Teen marks 100th surgery alongside infant nephews
Tuesday, September 02, 2008
LIBERTY TWP. — Linda Toirac keeps track of her son's surgeries via a 14-by-9 tri-fold notepad.
Her meticulous list reached 100 entries on Aug. 14 when Dr. Charles Myer III scoped 16-year-old Tony's tracheotomy at Cincinnati Children's Liberty Campus, making sure all was well and checking to see if he needed a longer one.
Myer, vice chairman of the University of Cincinnati College of Medicine's department of otolaryngology, has been operating on Tony since he was a newborn.
Tony has required surgeries since then because he was born with Treacher Collins Syndrome, a genetic disorder characterized by craniofacial deformities that have required doctors to drill nose holes, connect his esophagus to his stomach, break his jaw and perform numerous ear surgeries.
"I guess his plumbing was pretty much a mess when he was born," Toirac said, noting she often scheduled two or more surgeries on the same day so her son only has to be put under anesthesia once. "The reason he had to get a trach in the first place is because his chin is real recessed and his tongue was falling back, there wasn't room for it, and blocking his airway when he would sleep."
Tony was not allowed to come home from the neonatal intensive care units at Children's Medical Center of Dayton and Cincinnati Children's Hospital Medical Center until he was 6 months old. Toirac credits prayer, both her own and that of others, for helping give her strength during those initial tough times and the ones that followed.

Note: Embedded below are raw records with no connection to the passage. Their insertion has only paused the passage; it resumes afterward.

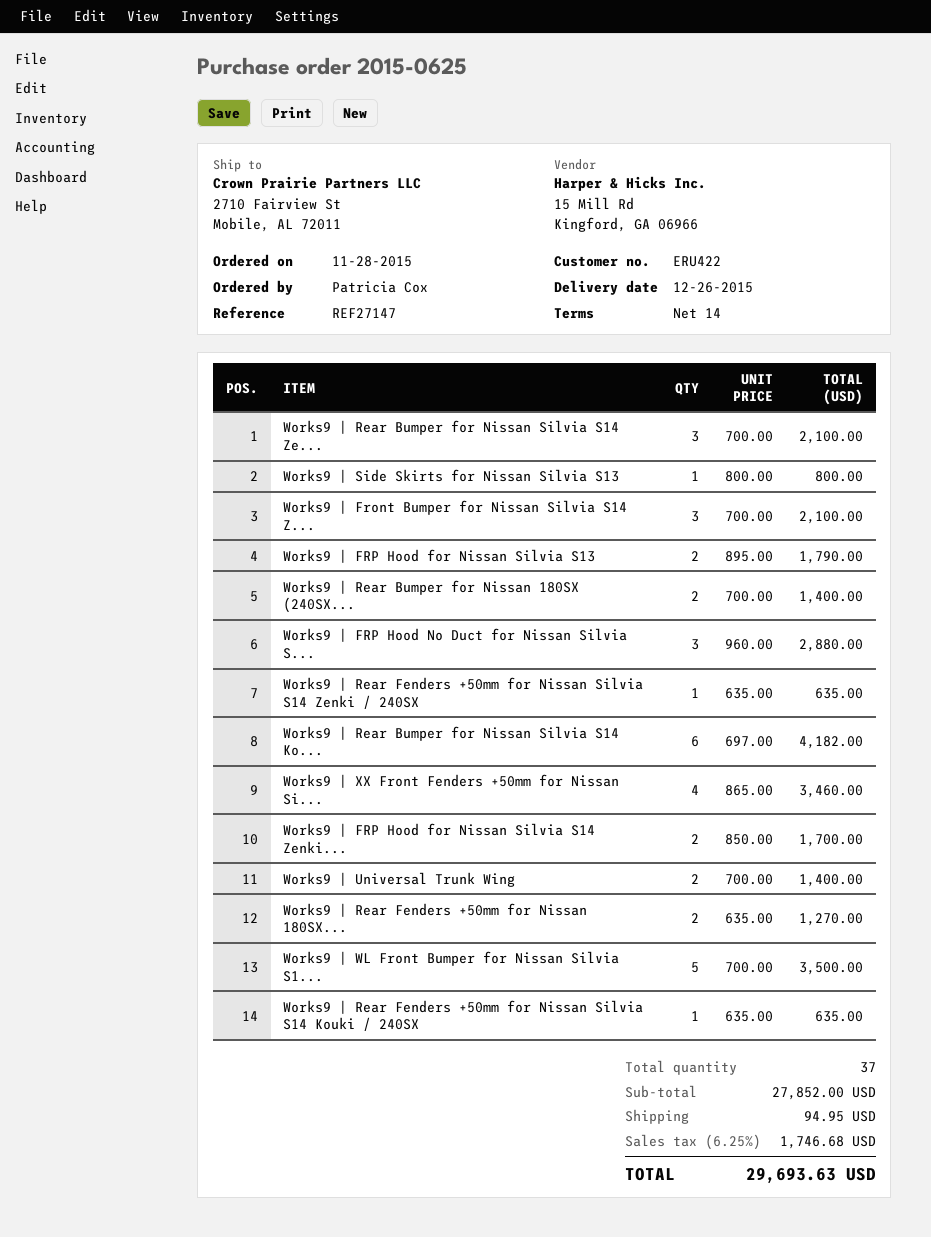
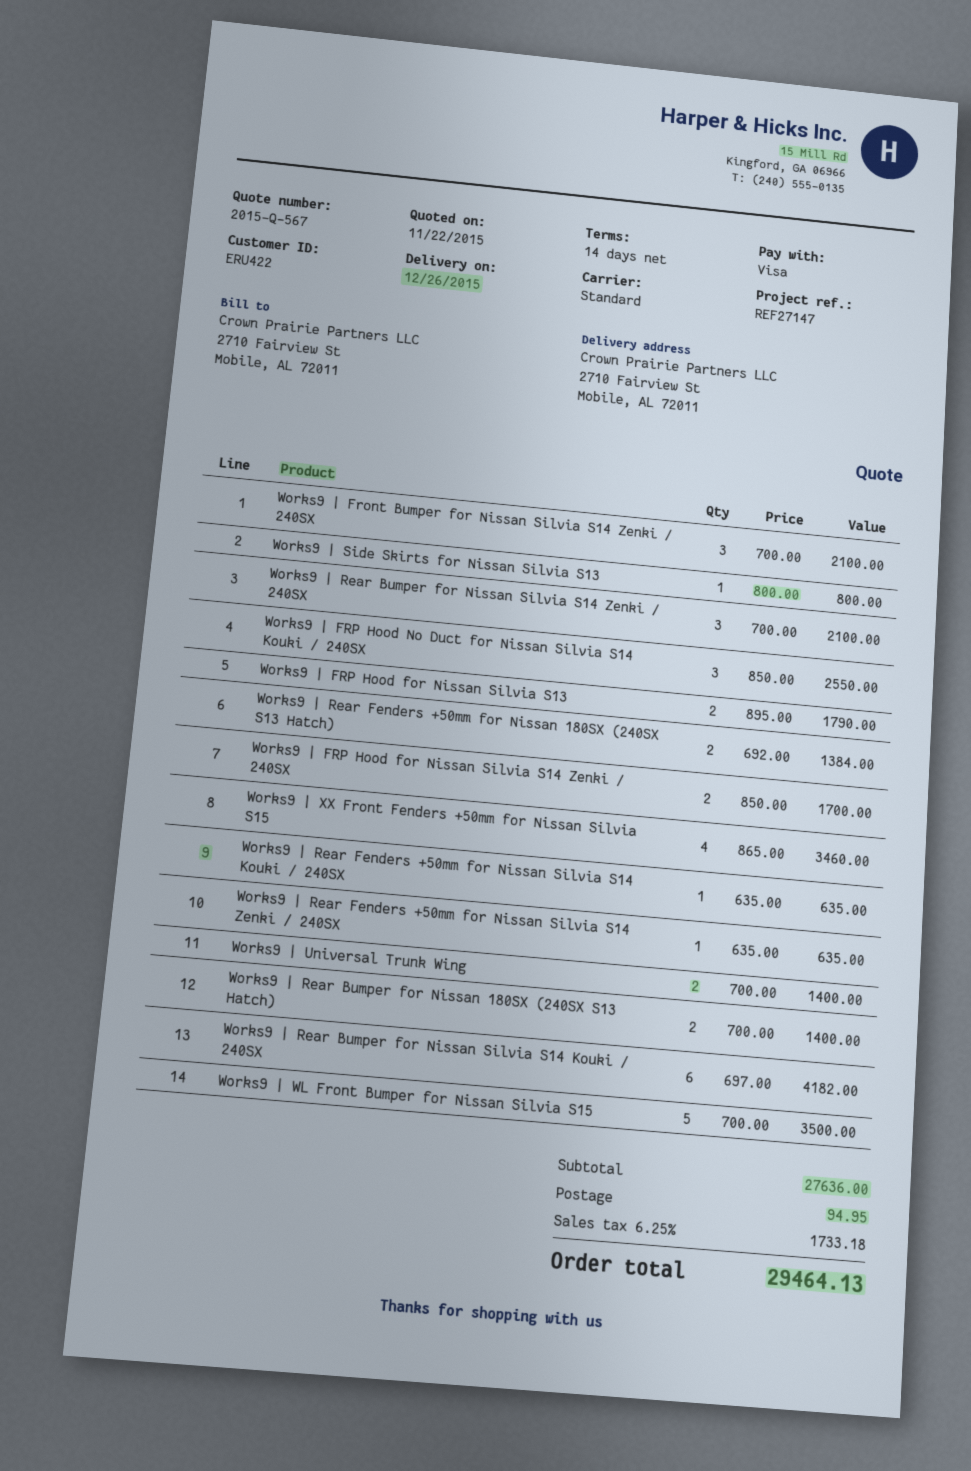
Works9 | FRP Hood No Duct for Nissan Silvia S...: 3 x 960.00 = 2880.00 -> 3 x 850.00 = 2550.00
Works9 | Rear Fenders +50mm for Nissan 180SX...: 2 x 635.00 = 1270.00 -> 2 x 692.00 = 1384.00
subtotal: 27852.00 -> 27636.00
tax: 6.25% = 1746.68 -> 6.25% = 1733.18
total: 29693.63 -> 29464.13

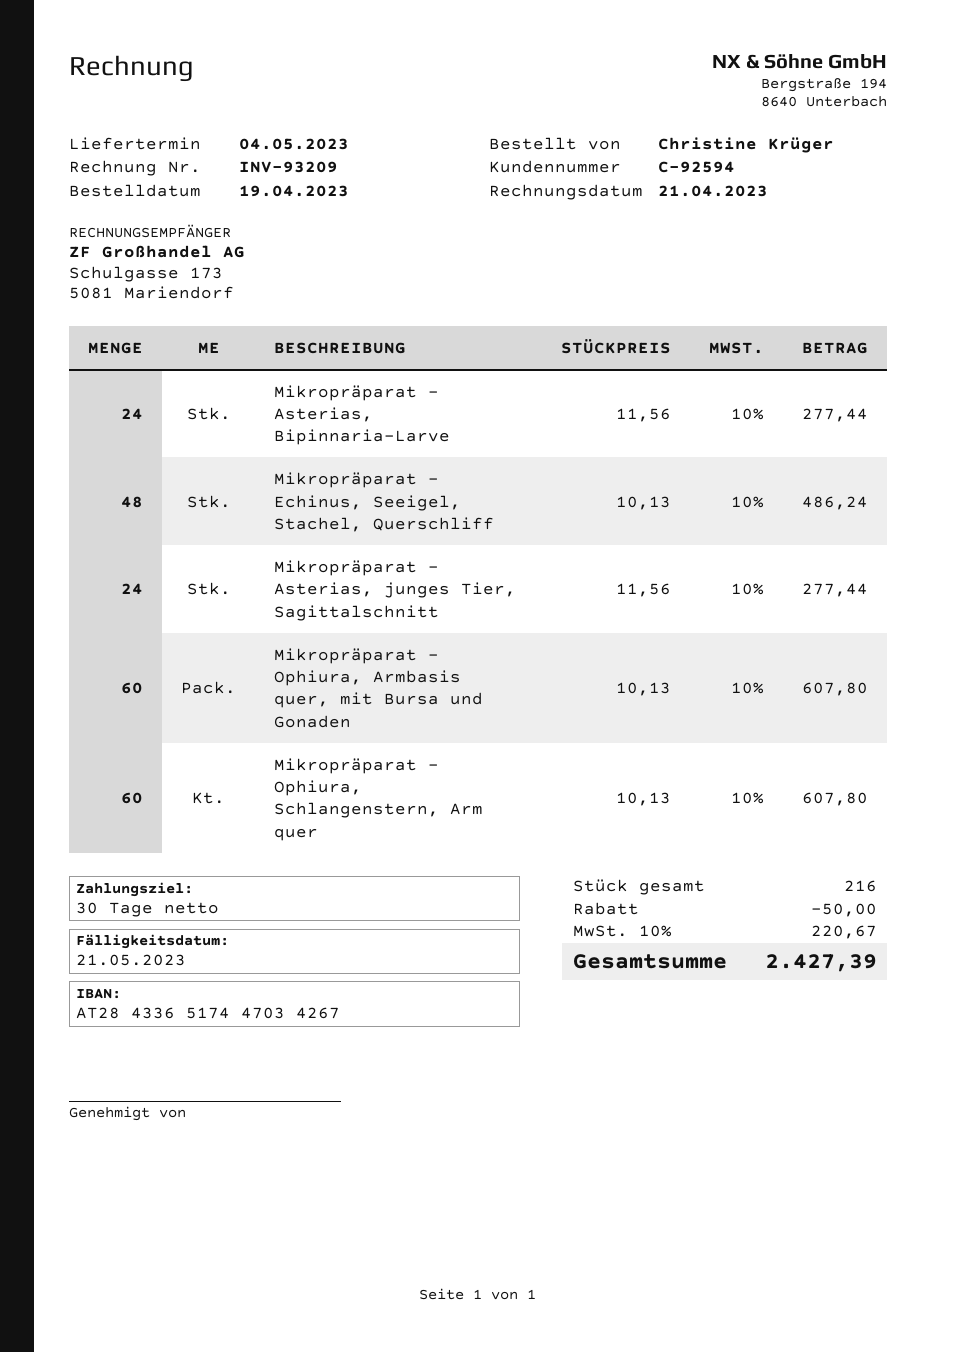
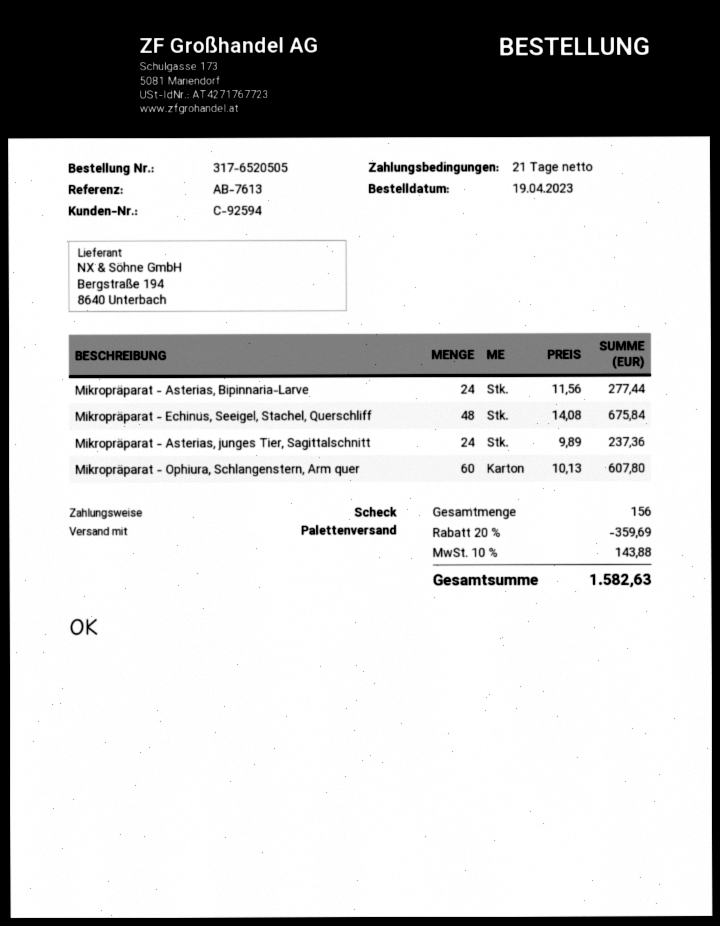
payment terms: 30 days -> 21 days
Mikropräparat - Echinus, Seeigel, Stachel, Querschliff: 48 x 10.13 = 486.24 -> 48 x 14.08 = 675.84
Mikropräparat - Asterias, junges Tier, Sagittalschnitt: 24 x 11.56 = 277.44 -> 24 x 9.89 = 237.36
Mikropräparat - Ophiura, Armbasis quer, mit Bursa und Gonaden: 60 x 10.13 = 607.80 -> none
total quantity: 216 -> 156
discount: 50.00 -> 359.69
tax: 10% = 220.67 -> 10% = 143.88
total: 2427.39 -> 1582.63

She asked Cincinnati Children's if she could mark the occasion of Tony's 100th surgery by having Myer perform surgery that same morning on Tony's nephews, 1-year-old twins Camden and Cayden Bledsoe, who had tubes put in their ears.
"The babies woke up from anesthesia before Tony did because he kept wanting to sleep," Toirac said. "But I think he's just a teenager — they like to sleep longer."